Specific gaps that come up repeatedly:

  • Weighbridge data flowing automatically into invoicing and EA returns — most platforms treat weighbridge integration as a paid add-on with a manual confirmation step, not a seamless data flow. See the weighbridge integration guide for detail on this.
  • EWC code management across mixed loads — handling a vehicle carrying multiple waste codes in one movement is awkward in systems designed for single-stream collections.
  • Customer-facing compliance dashboards — commercial waste customers increasingly want visibility of their waste data for their own ESG reporting. None of the platforms above offer a self-service customer portal with exportable compliance data as standard.
  • Custom pricing structures — operators with complex commercial contracts (variable rates by material, site, vehicle type, or tonnage band) often find that standard platforms cannot represent their pricing without workarounds.

When to consider a bespoke build

A bespoke build makes sense for a waste operator when the gap between what an off-the-shelf platform does and what the business actually needs would require significant workarounds or multiple systems running in parallel. The cases where operators tend to find off-the-shelf inadequate are: high-volume weighbridge operations where manual data entry creates bottlenecks; diversified businesses (collection, processing, aggregate supply, and retail); operators with complex commercial account structures; and businesses that want a branded customer portal integrated with their own website.

The tradeoff is real: bespoke software takes longer to build and costs more upfront, and the October 2026 DWT deadline means timeline is a factor.

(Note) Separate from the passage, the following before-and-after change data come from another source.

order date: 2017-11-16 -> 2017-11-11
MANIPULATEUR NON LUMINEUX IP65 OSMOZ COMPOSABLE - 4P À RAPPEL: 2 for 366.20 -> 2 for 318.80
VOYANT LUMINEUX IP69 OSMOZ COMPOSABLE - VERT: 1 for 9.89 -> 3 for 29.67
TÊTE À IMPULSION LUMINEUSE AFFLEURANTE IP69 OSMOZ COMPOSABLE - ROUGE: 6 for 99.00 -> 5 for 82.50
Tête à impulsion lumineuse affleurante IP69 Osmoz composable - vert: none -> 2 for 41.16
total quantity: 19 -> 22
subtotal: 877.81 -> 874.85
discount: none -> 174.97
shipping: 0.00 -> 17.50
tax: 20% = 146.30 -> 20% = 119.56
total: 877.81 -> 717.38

Any bespoke system built for October 2026 compliance needs to have the DEFRA portal API integration completed and tested before the deadline. That is achievable but requires starting the scoping process now.

October 2026 is a hard deadline. If you are considering bespoke, the scoping conversation needs to happen in Q2 2026 at the latest to have a system built, integrated with the DWT portal, and tested before October. Retrofitting DWT compliance into an existing system you already run is a shorter project than a full build.